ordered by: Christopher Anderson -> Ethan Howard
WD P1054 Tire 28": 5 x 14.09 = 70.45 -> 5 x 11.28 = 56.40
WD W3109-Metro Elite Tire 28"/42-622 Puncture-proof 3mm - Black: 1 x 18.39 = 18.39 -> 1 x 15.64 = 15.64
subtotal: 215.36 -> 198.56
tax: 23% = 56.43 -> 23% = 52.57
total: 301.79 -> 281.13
...
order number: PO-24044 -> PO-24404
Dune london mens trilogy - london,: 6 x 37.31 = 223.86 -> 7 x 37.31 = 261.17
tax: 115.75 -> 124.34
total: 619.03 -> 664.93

> _WORK REQUIRED_
Show all lines from the listing above in which "Tire" appears.

> _EXERCISE ANSWER_
WD P1054 Tire 28": 5 x 14.09 = 70.45 -> 5 x 11.28 = 56.40
WD W3109-Metro Elite Tire 28"/42-622 Puncture-proof 3mm - Black: 1 x 18.39 = 18.39 -> 1 x 15.64 = 15.64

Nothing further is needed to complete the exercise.